Corporate sponsors are turning college spring break into a sprawling commercial break.
Their aim: to get college students familiar with their brands. To do that, marketers are invading the hottest college vacation spots and setting up elaborate displays, sponsoring events and giving away products during the monthlong spring break period that ends at Easter.
When students check into hotels in Daytona Beach, Fla., and South Padre Island, Tex., some are handed "gift packs" filled with samples ranging from Pringles potato chips to Prell shampoo.
At the beach, they may participate in volley ball tournaments, tug-of-wars or even line up by the thousands to form elaborate corporate "human" logos with the Chrysler insignia.
On hotel pool decks, students may observe bikini contests sponsored by Shape magazine or fashion shows sponsored by Perry Ellis. When they return to their rooms, they can make free phone calls back home, courtesy of Sprint.

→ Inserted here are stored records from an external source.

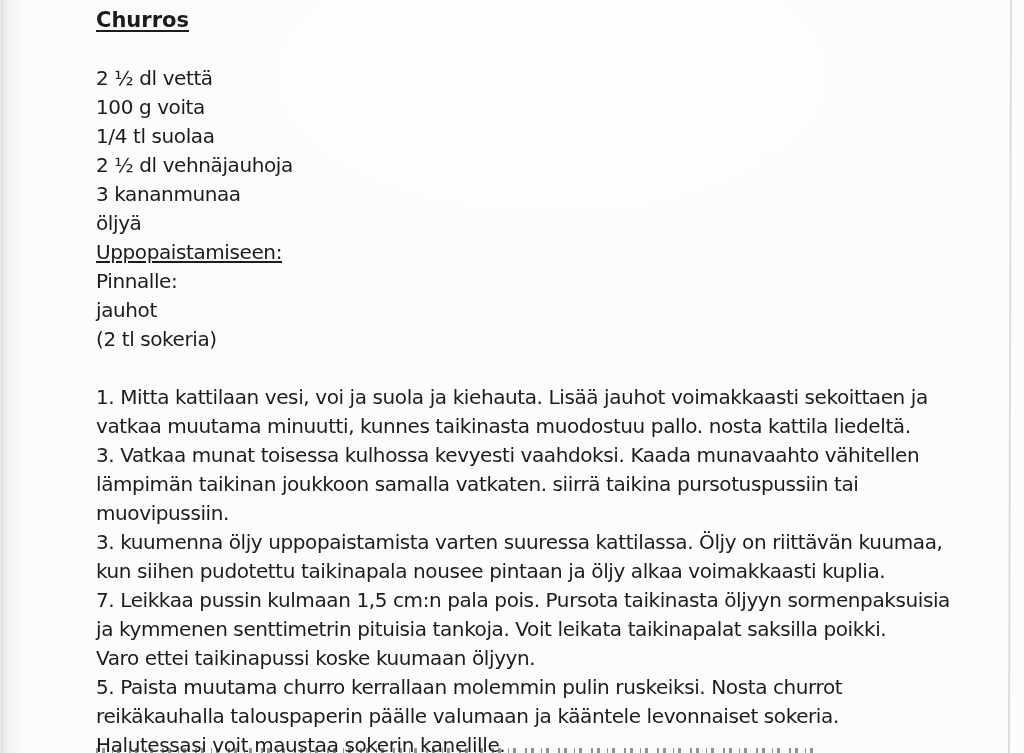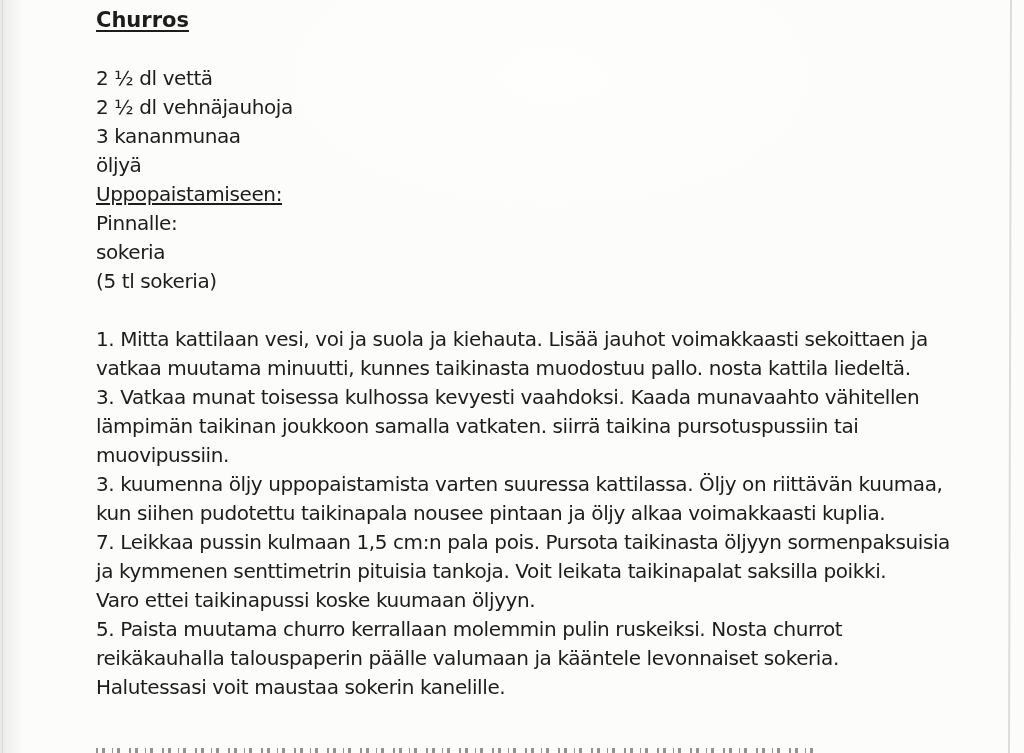--- a/index.html
+++ b/index.html
@@ -86,27 +86,29 @@
   <div class="content">
 
     <div class="line">
       <span class="title">Churros</span>
     </div>
 
     <div class="spacer"></div>
 
     <div>
       <div class="line">2 ½ dl vettä</div>
+      <div class="line">100 g voita</div>
+      <div class="line">1/4 tl suolaa</div>
       <div class="line">2 ½ dl vehnäjauhoja</div>
       <div class="line">3 kananmunaa</div>
       <div class="line">öljyä</div>
       <div class="line underlined">Uppopaistamiseen:</div>
       <div class="line">Pinnalle:</div>
-      <div class="line">sokeria</div>
-      <div class="line">(5 tl sokeria)</div>
+      <div class="line">jauhot</div>
+      <div class="line">(2 tl sokeria)</div>
     </div>
 
     <div class="spacer"></div>
 
     <div>
       <div>
         <div class="line">1. Mitta kattilaan vesi, voi ja suola ja kiehauta. Lisää jauhot voimakkaasti sekoittaen ja</div>
         <div class="line">vatkaa muutama minuutti, kunnes taikinasta muodostuu pallo. nosta kattila liedeltä.</div>
       </div>
       <div>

This is all a far cry from the spontaneous spring breaks of just a decade ago, when youngsters with nothing to do mostly drank beer and hung out at such familiar spots as Ft. Lauderdale and Palm Springs. That's when the big brewers and cigarette makers first began to set up shop at these spring gatherings--preying on a natural market.
Because the sheer numbers of corporate sponsors have grown so large--to more than 100--some critics say students are being exploited by big advertisers. At the very least, they say, over-commercialization has changed the atmosphere of spring break to something more akin to another day at the shopping mall.

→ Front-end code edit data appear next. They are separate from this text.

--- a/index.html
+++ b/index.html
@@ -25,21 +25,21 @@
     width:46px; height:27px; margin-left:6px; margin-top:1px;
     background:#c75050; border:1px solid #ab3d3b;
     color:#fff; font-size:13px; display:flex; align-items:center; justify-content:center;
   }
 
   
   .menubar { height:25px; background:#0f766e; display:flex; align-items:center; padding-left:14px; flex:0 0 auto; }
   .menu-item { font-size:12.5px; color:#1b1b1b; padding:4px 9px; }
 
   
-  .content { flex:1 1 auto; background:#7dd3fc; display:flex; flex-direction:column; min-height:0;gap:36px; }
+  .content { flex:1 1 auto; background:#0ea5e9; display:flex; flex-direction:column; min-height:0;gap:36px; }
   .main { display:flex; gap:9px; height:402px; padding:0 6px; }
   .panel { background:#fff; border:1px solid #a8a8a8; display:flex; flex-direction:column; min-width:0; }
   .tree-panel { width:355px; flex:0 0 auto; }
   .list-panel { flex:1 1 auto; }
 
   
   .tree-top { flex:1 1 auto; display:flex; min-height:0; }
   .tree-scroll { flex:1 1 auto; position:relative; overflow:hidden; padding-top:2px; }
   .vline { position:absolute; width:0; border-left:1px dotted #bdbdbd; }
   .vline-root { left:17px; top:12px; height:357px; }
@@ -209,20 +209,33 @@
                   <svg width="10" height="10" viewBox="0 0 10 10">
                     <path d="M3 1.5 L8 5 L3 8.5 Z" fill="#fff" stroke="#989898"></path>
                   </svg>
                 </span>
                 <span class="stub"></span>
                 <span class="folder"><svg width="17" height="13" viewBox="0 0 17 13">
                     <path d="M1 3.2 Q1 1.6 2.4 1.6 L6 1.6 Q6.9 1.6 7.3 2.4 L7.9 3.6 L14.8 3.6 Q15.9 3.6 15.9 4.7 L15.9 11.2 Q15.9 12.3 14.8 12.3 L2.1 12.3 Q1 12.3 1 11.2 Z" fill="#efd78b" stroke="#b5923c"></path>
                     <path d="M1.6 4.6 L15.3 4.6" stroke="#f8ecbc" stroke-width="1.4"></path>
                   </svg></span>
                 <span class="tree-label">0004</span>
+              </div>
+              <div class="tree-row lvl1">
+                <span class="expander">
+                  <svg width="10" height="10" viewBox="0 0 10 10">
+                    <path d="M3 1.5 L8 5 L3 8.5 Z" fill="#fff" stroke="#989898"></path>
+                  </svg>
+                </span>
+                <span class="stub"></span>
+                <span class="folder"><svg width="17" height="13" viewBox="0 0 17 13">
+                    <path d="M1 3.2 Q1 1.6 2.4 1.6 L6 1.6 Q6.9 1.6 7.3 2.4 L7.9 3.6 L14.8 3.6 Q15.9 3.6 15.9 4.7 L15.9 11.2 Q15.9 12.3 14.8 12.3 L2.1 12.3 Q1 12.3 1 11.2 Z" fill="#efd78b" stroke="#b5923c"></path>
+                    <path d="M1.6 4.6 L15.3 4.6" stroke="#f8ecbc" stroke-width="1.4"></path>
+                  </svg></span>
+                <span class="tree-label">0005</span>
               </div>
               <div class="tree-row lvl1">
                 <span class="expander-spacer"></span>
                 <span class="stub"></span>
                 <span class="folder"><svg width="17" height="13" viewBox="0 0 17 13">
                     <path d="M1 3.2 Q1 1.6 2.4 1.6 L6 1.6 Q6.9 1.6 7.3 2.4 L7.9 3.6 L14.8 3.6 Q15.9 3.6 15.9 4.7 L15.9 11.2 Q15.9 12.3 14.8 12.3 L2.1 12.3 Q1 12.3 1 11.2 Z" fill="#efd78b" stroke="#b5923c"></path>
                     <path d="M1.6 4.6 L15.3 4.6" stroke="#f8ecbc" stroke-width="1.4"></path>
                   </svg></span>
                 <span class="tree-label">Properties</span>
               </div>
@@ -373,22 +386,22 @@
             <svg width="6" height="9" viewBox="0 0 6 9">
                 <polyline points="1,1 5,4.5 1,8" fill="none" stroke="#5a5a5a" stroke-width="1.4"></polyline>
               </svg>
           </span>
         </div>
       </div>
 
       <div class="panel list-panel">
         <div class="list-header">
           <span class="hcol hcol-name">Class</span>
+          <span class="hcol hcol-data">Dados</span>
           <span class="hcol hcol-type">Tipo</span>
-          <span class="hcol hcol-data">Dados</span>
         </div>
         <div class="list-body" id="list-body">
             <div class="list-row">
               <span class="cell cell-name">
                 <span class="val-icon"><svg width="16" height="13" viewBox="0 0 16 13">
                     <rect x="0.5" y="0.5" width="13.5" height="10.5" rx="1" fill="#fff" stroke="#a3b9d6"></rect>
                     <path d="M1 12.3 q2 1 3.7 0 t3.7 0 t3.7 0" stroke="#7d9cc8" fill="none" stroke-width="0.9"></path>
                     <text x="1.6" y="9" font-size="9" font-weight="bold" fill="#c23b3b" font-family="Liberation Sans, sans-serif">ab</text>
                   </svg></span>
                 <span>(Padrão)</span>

"Everything these days has a sponsor--even spring break," said Kim Rotzoll, head of the advertising department at the University of Illinois at Urbana. "The advertisers will all defend this by saying that it's good market philosophy. But it is physically and mentally disturbing to be surrounded by commercial clutter wherever you go."
For their part, marketing executives say they are giving kids something to do at spring break besides drink beer. Rarely is there any real hard-sell marketing. What's more, executives point out, the kids now expect these freebies.

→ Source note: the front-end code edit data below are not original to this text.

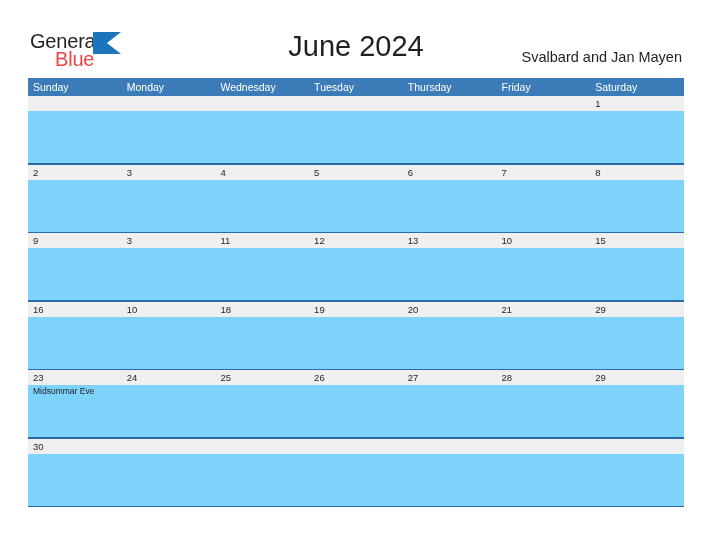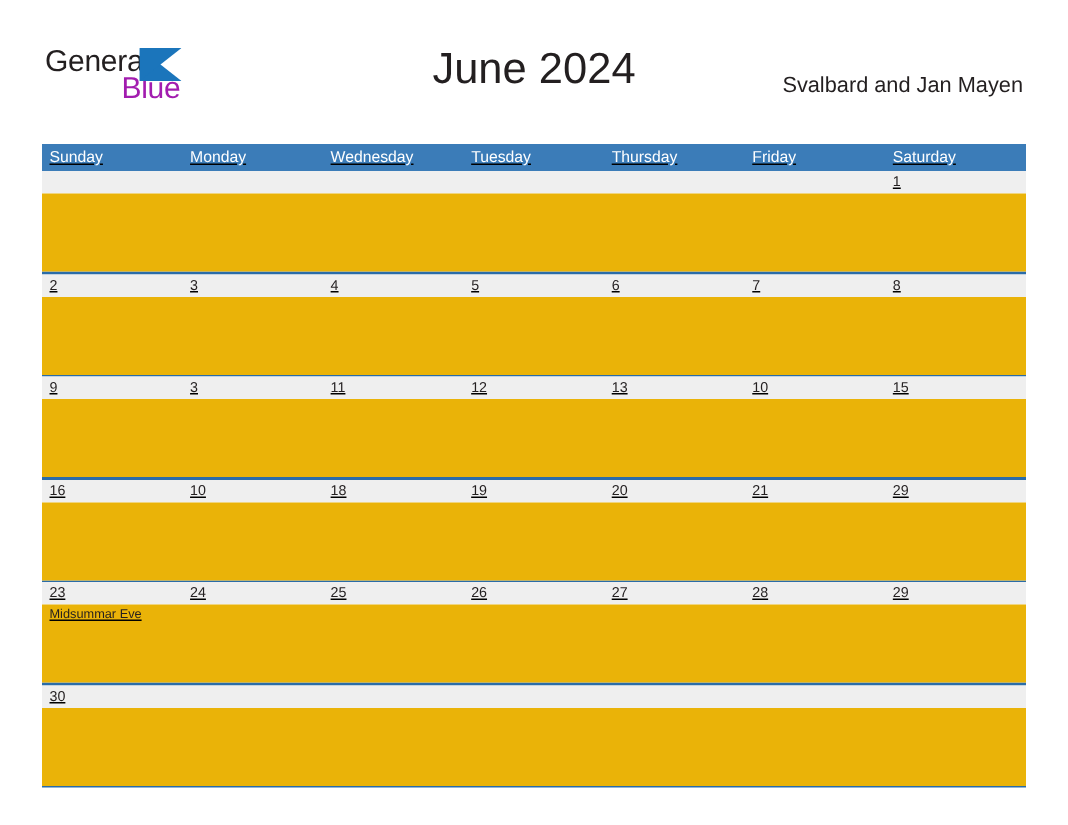--- a/index.html
+++ b/index.html
@@ -45,25 +45,24 @@
     color: #231f20;
     letter-spacing: -0.2px;
     line-height: 22px;
     font-family: "Liberation Sans", sans-serif;
   }
   .logo-blue {
     position: absolute;
     left: 25px;
     top: 18px;
     font-size: 20px;
-    color: #a21caf;
+    color: #ef4444;
     letter-spacing: -0.2px;
     line-height: 22px;
     font-family: "Liberation Sans", sans-serif;
-    margin-left: 26px;
   }
   .logo-tri {
     position: absolute;
     left: 63px;
     top: 2px;
     width: 28px;
     height: 22px;
   }
 
   .cal-title {
@@ -85,23 +84,22 @@
     font-size: 14.5px;
     color: #231f20;
     font-family: "Liberation Sans", sans-serif;
     text-align: right;
   }
 
   
   .calendar {
     position: absolute;
     left: 28px;
-    top: 96px;
-    width: 656px;
-    text-decoration: underline;
+    top: 78px;
+    width: 656px;
   }
 
   .dow-row {
     display: flex;
     width: 656px;
     height: 18px;
     background: #3b7cb8;
   }
   .dow-cell {
     width: 93.71px;
@@ -123,21 +121,21 @@
   .week-row .numbands {
     display: flex;
     width: 656px;
     height: 15px;
     background: #efefef;
   }
   .week-row .bodyrow {
     display: flex;
     width: 656px;
     height: 52px;
-    background: #eab308;
+    background: #7dd3fc;
   }
   .num-cell {
     width: 93.71px;
     box-sizing: border-box;
     padding-left: 5px;
     font-size: 9.5px;
     line-height: 15px;
     color: #231f20;
     font-family: "Liberation Sans", sans-serif;
   }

"It's the students themselves who want this stuff," said Joseph Venaglia, president of West New York, N.J.-based College Market Consultants. "It's the students that control the venues. The venues do not control the students."
Still, the $145 million that companies will spend this year on overall marketing to college students is twice what they spent just five years ago, estimates Eric Weil, president of Ridgewood, N.J.-based Strategic Marketing Communications. And with good reason. The annual purchasing power of American college students is estimated at about $30 billion annually.
But bad publicity in recent years forced a series of changes in spring-break marketing.
First, cities such as Palm Springs and Ft. Lauderdale stopped trying to entice students to come at spring break. And with the national media reporting student deaths related to alcohol consumption, the national brewers mostly abandoned these spring flings. But they have been replaced by dozens of other national marketers who are eager to get impressionable students to try their brands.
Behind all this marketing hoopla are middlemen who find out what the advertisers want, then speak directly with city officials and local hotel operators to organize the spring break events. Among the most successful is Richard Tarzian, president of Leonia, N.J.-based Intercollegiate Communication. He says the events he plans help keep kids out of trouble.
"Let's say there is some kid who would have had 10 beers a day," Tarzian said. "If I can create enough activities in a day so that he only has five beers, I have done my job."
Not that Tarzian is acting out of altruism. He represents a number of advertisers that are each spending from $50,000 to $700,000 to attract college-student customers. Because college students generally watch little TV--and read few newspapers--event marketing is regarded as one of the few ways to capture their attention.
"It's the ideal situation," said Mike Hogan, president of Burbank-based Hogan Communications, which arranged spring break screenings of Tri-Star's "Thunderheart" and Columbia Pictures' "A League of Their Own" in several Florida towns. "We can reach kids from all over the country who are gathered in one place."
Trying to increase awareness of Sprint among college students, the long-distance carrier is offering free, three-minute phone calls to students visiting several Florida cities this spring. It also sponsored a giant sandcastle building contest, for which it even flew in a sand sculpturing expert.
"I don't think it's overkill," said Al Lenio, marketing manager at Sprint.
Briefly . . .
Katsin/Loeb Advertising of Irvine is the new agency for the Long Beach Area Convention & Visitor Council. . . . The renamed San Diego agency Capener, Matthews & Walker--formerly Capener Co.--will handle marketing for Mexitlan, the Tijuana tourist attraction. . . . Brigham Scully of Woodland Hills was named ad agency for Hughes Identification Devices of Rancho Santa Margarita. . . . Carpeteria floor covering chain of Valencia has narrowed its agency selection to four firms. . . . The Nickelodeon TV network will launch a magazine in 1993 targeted at 8- to 12-year-olds. . . . Los Angeles Magazine's Publishing Week Convention, sponsored by Folio magazine, kicks off Wednesday at the Hyatt at LAX.